Protected areas are among the most effective conservation measures, critical to global efforts to safeguard species and mitigate the impacts of climate change. Rolling back protections for industrial-scale extraction may compromise biodiversity conservation efforts and ecosystem services afforded by protected areas.

== Implications ==
PADDD suggests that conservation success is dependent not only on the creation of new protected areas but also the maintenance of existing protected areas. Scientists highlight the need for decision-makers to consider protected area characteristics and the socioeconomic context in which they are situated to better ensure their permanence. Research has indicated that less effective protected areas, in which deforestation rates were similar to unprotected sites nearby, were more likely to be degazetted. These findings suggest that bolstering the ecological benefits of protected areas may improve their durability. Scientists have suggested that the global PADDD trend could be combatted via a systematic programme of protected area "upgrading," whereby conserved wild areas are expanded via the purchase or gazetting of surrounding territory. Successful examples of protected-area upgrading include Gorongosa National Park in Mozambique and the Guanacaste Conservation Area in Costa Rica.

== Ongoing discussion and responses ==
PADDD was a topic of discussion at the World Parks Congress in Sydney, Australia, in November, 2014. PADDD was included in Motion 026 of the IUCN World Conservation Congress in Honolulu, Hawaii in 2016: "The World Conservation Congress, at its session in Hawaiʻi, United States of America, 1–10 September 2016...Calls on governments not to de-gazette, downgrade or alter the boundaries of all categories of protected areas to facilitate environmentally damaging industrial activities and infrastructure development."

IUCN 2020 World Conservation Congress Resolution 084 calls for a Global Response to PADDD, calling on IUCN members to strengthen protected areas; acknowledge the risks associated with unrestrained and poorly-governed PADDD for biodiversity conservation; refrain from enacting or investing in PADDD events that will lead to further extensive development.

Ongoing responses to PADDD include Project Finance for Permanence (PFP), which is an innovative method to secure permanent funding for conservation areas. The largest PFP, Amazon Region Protected Areas (ARPA), permanently financed conservation initiatives in 15 percent of the Brazilian Amazon.

The Legacy Landscapes Fund is an initiative to support protected areas for the long-term.
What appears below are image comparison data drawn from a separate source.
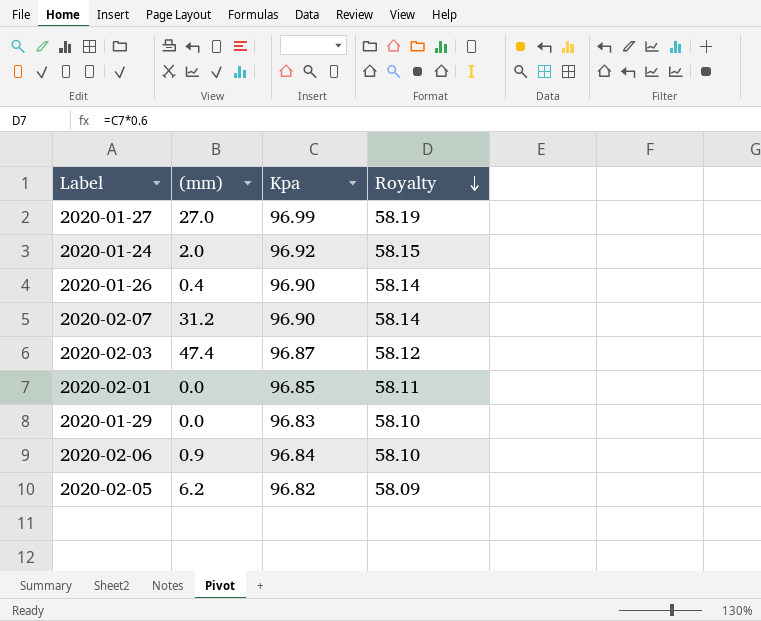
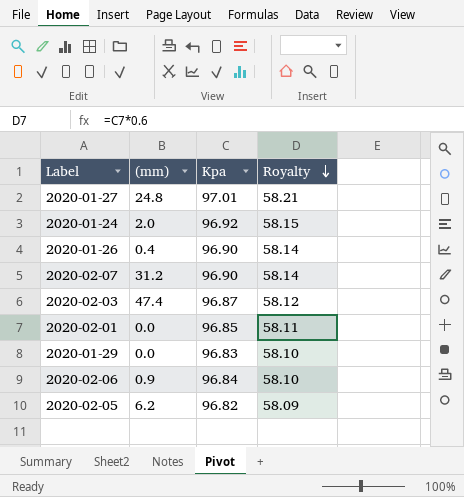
2020-01-27 | (mm): 27.0 -> 24.8
2020-01-27 | Kpa: 96.99 -> 97.01
2020-01-27 | Royalty: 58.19 -> 58.21

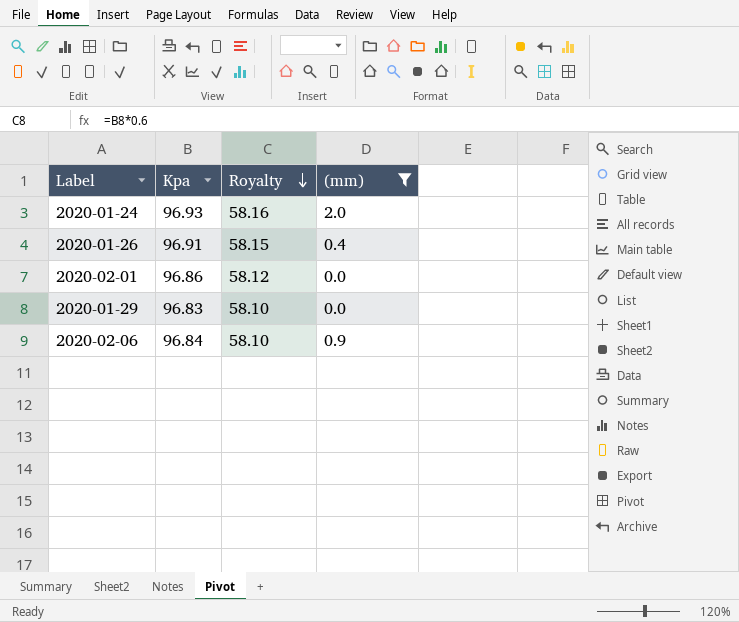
filter: none -> (mm) <= 2.0
column (mm) | position: 2 -> 4
2020-01-24 | Kpa: 96.92 -> 96.93
2020-01-24 | Royalty: 58.15 -> 58.16
2020-01-26 | Kpa: 96.90 -> 96.91
2020-01-26 | Royalty: 58.14 -> 58.15
2020-02-01 | Kpa: 96.85 -> 96.86
2020-02-01 | Royalty: 58.11 -> 58.12

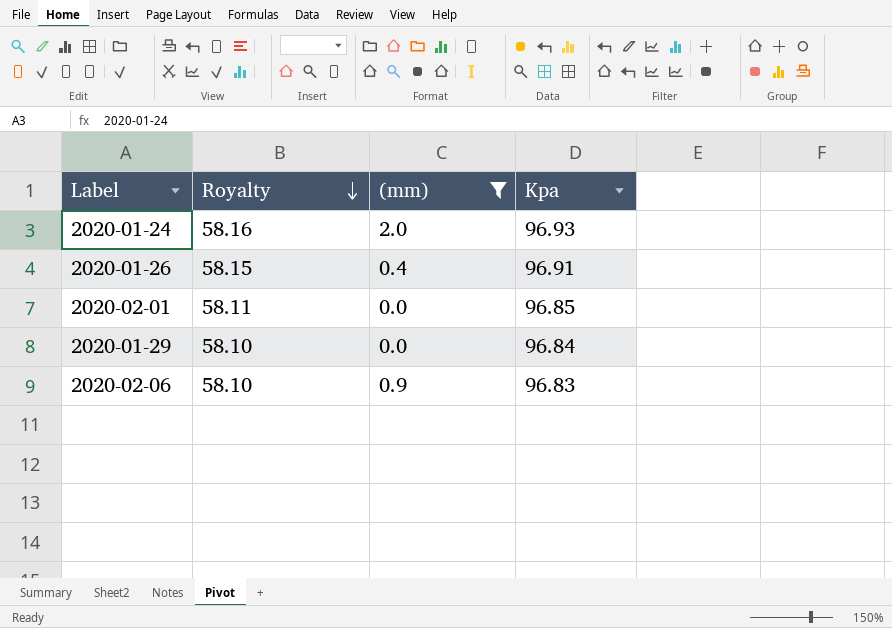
column Kpa | position: 2 -> 4
2020-02-01 | Royalty: 58.12 -> 58.11
2020-02-01 | Kpa: 96.86 -> 96.85
2020-01-29 | Kpa: 96.83 -> 96.84
2020-02-06 | Kpa: 96.84 -> 96.83

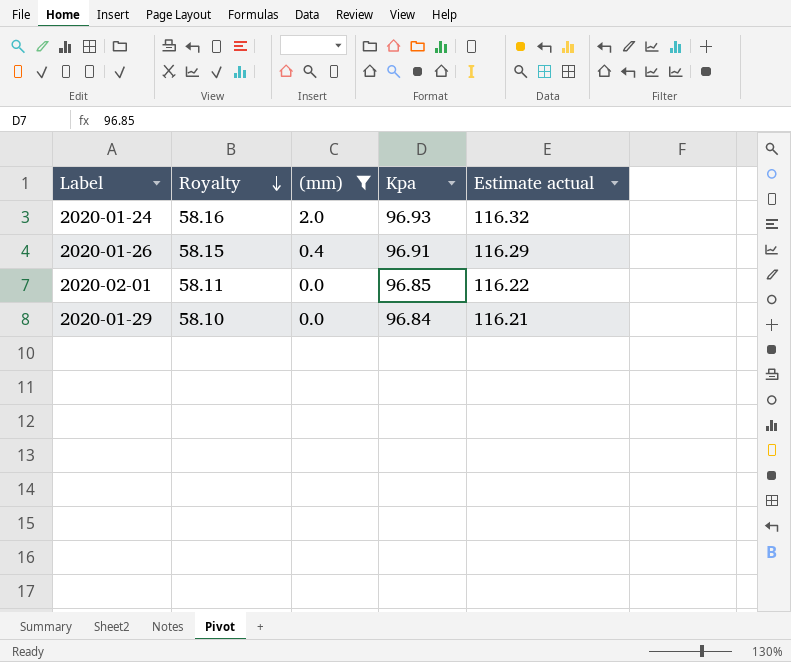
column Estimate actual | formula: none -> [Kpa] * 1.2
row 2020-02-06: 58.10 | 0.9 | 96.83 -> none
It aims to support 30 protected areas by 2030 with sustainable funding totaling $1B USD.

Ongoing debates surrounding PADDD events around the world appear regularly in the media; see PADDDtracker Twitter and Parkwire for examples.

Several additional studies have highlighted PADDD around the world including: China (Ma et al, Huang et al), Bhutan (Dorji et al), South Africa (De Vos et al), Mexico (Lebreton, Depraz et al), the Caucasus region (Mancheno et al), Ecuador (López Sandoval et al) and Brazil (Laue & Arima, Bernard et al, Correia et al, Villen et al).

== PADDDtracker website ==
PADDDtracker.org is the most comprehensive database of legal rollbacks to national parks and other protected areas around the world. The website contains publicly accessible data and maps on global PADDD events collected systematically, opportunistically, and through crowdsourcing. Data available to download on PADDDtracker have been validated following peer-review. Members of the public with information about changes to protected areas can contribute to PADDDtracker. Conservation International and World Wildlife Fund review and manage the database.